#### Given records:
§
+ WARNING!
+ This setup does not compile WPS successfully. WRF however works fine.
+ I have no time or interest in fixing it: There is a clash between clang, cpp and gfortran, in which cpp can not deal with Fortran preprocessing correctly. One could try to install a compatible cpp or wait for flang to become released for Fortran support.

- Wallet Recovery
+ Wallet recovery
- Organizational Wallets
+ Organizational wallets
§
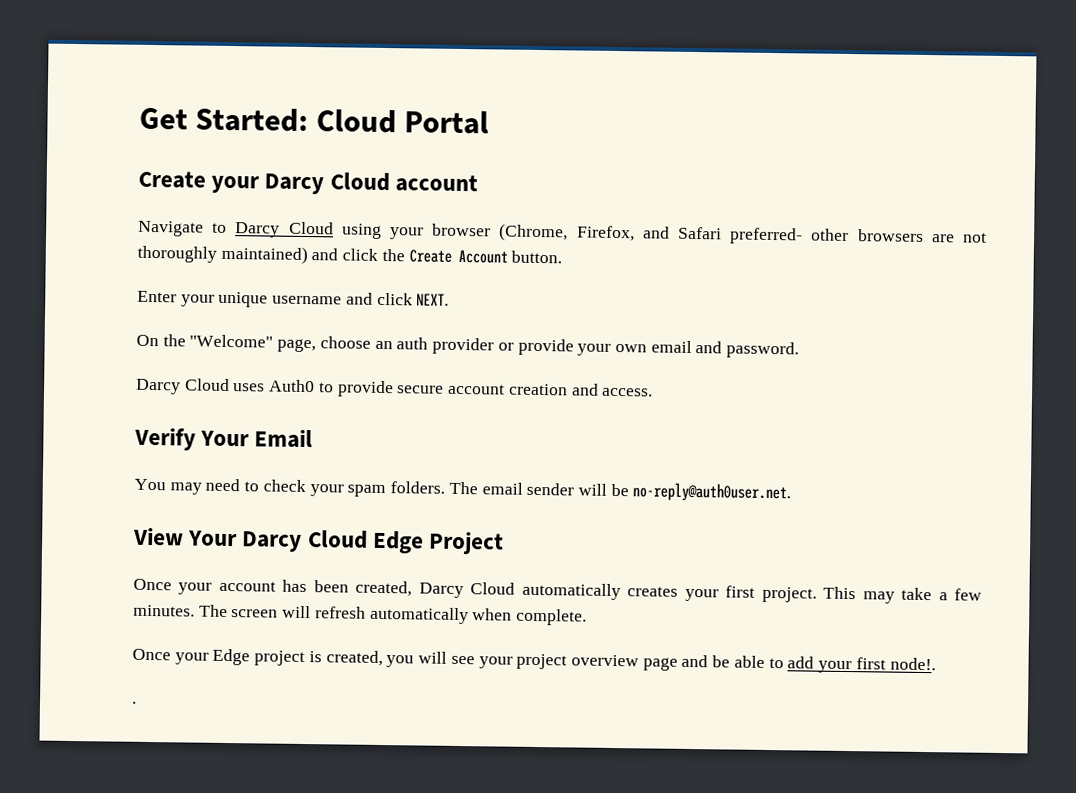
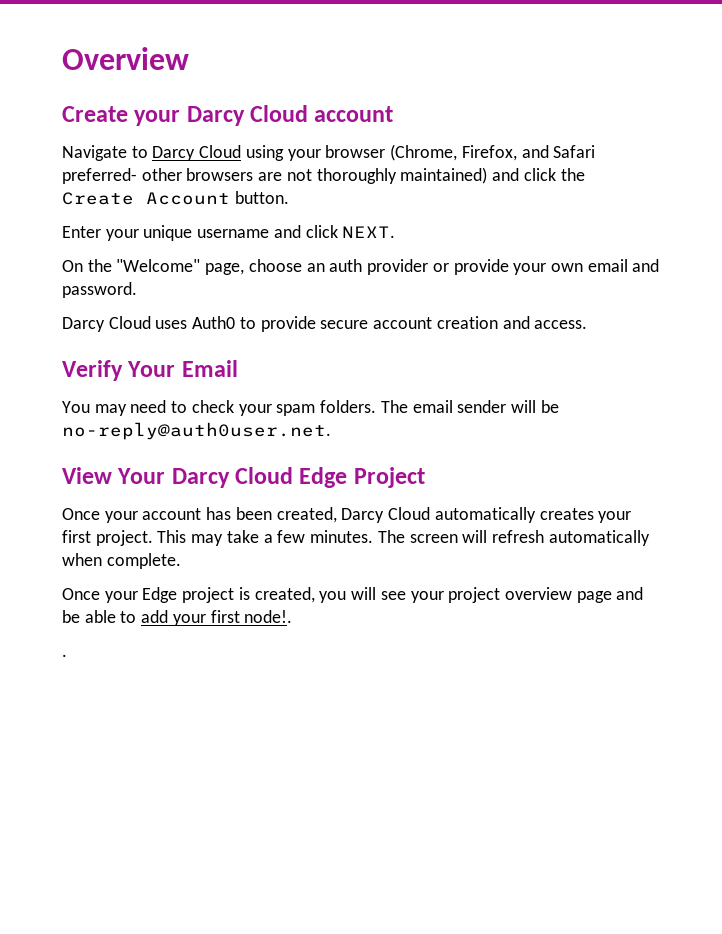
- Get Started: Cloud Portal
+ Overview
§
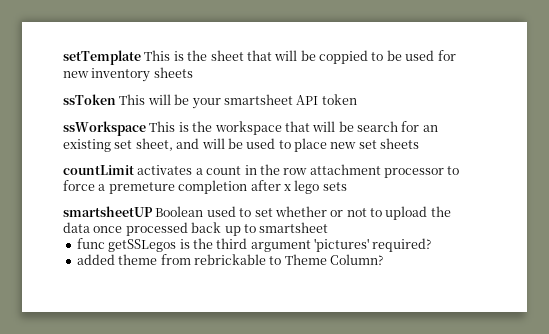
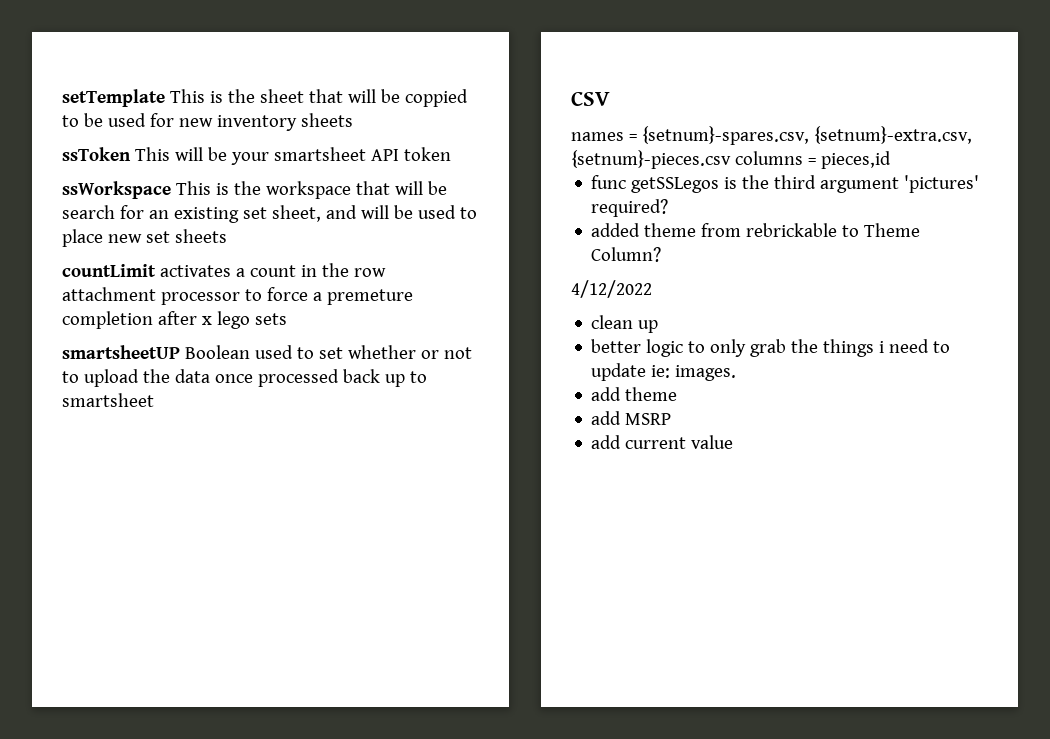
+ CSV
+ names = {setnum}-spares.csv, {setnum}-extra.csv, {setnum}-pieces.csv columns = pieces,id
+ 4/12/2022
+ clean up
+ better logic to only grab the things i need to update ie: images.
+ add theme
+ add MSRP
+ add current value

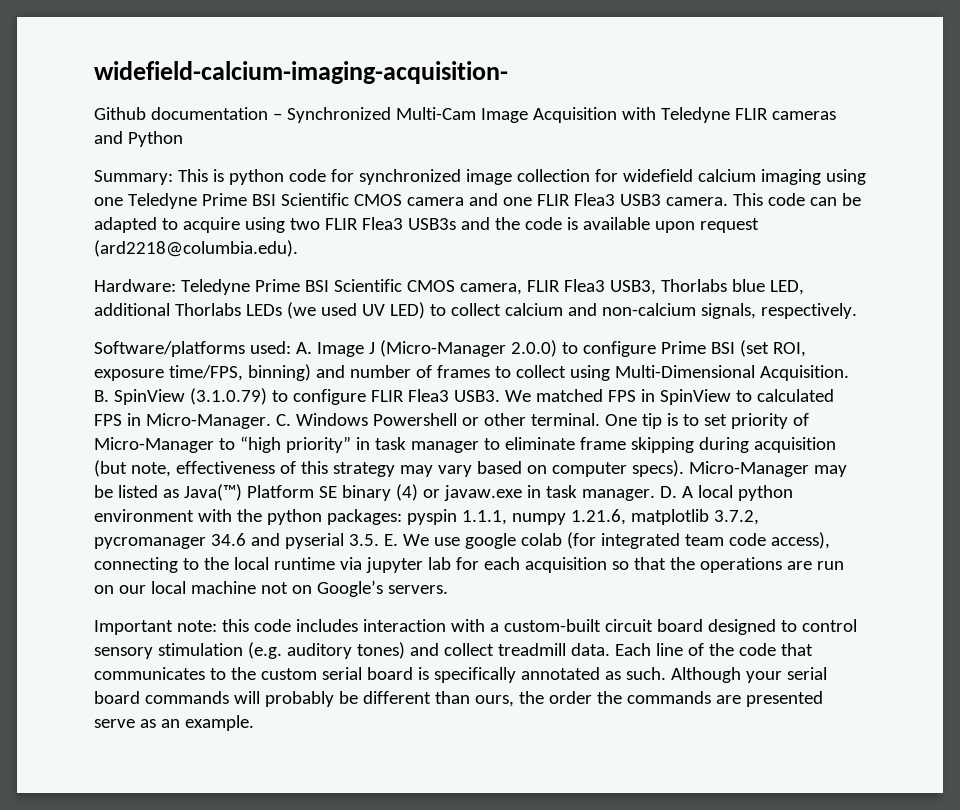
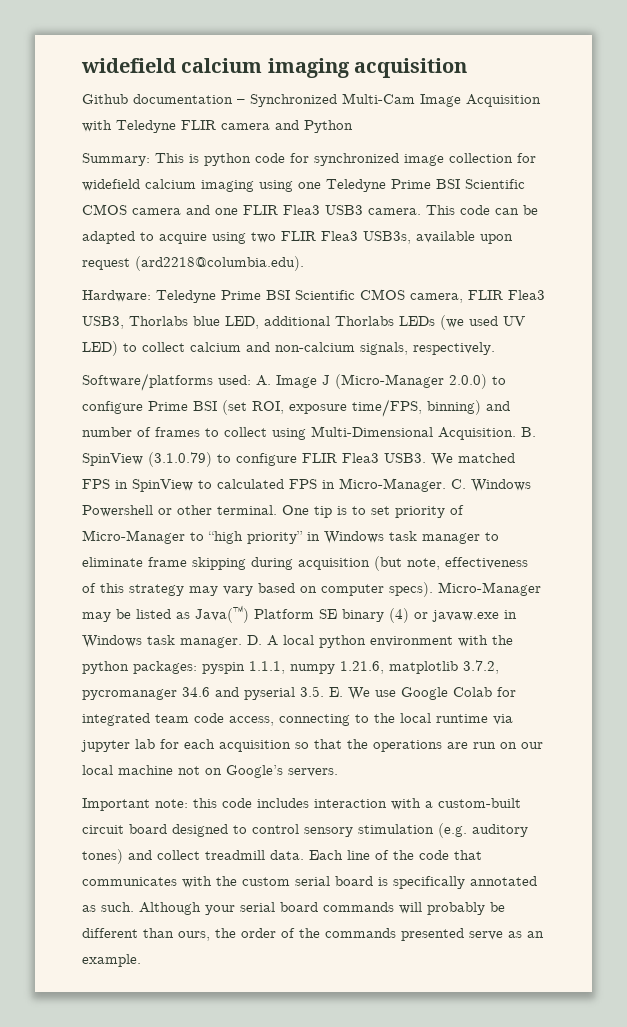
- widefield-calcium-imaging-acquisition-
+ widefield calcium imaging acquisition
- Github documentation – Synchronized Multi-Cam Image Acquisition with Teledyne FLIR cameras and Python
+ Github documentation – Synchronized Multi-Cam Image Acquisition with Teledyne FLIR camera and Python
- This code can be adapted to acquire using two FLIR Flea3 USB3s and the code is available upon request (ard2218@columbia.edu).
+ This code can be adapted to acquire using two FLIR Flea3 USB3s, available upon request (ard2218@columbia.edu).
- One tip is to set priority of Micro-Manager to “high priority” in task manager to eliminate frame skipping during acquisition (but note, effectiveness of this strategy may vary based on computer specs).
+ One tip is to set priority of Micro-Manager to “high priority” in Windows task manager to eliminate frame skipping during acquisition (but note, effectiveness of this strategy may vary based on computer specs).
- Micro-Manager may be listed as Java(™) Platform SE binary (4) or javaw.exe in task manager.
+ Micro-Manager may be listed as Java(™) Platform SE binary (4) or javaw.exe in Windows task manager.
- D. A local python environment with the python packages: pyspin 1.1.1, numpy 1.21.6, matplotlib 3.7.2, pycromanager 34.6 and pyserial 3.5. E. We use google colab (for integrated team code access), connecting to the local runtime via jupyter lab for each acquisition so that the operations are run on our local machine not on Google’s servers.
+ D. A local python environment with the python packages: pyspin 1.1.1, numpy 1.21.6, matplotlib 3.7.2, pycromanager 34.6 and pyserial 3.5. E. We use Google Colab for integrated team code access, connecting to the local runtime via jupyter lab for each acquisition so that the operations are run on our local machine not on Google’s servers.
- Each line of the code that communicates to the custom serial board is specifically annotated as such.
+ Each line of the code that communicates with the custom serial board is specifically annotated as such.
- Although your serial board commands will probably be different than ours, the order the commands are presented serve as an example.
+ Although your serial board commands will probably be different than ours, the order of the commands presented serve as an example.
§
How many lines of the data contain "machine"? Work it out and give only the number.

2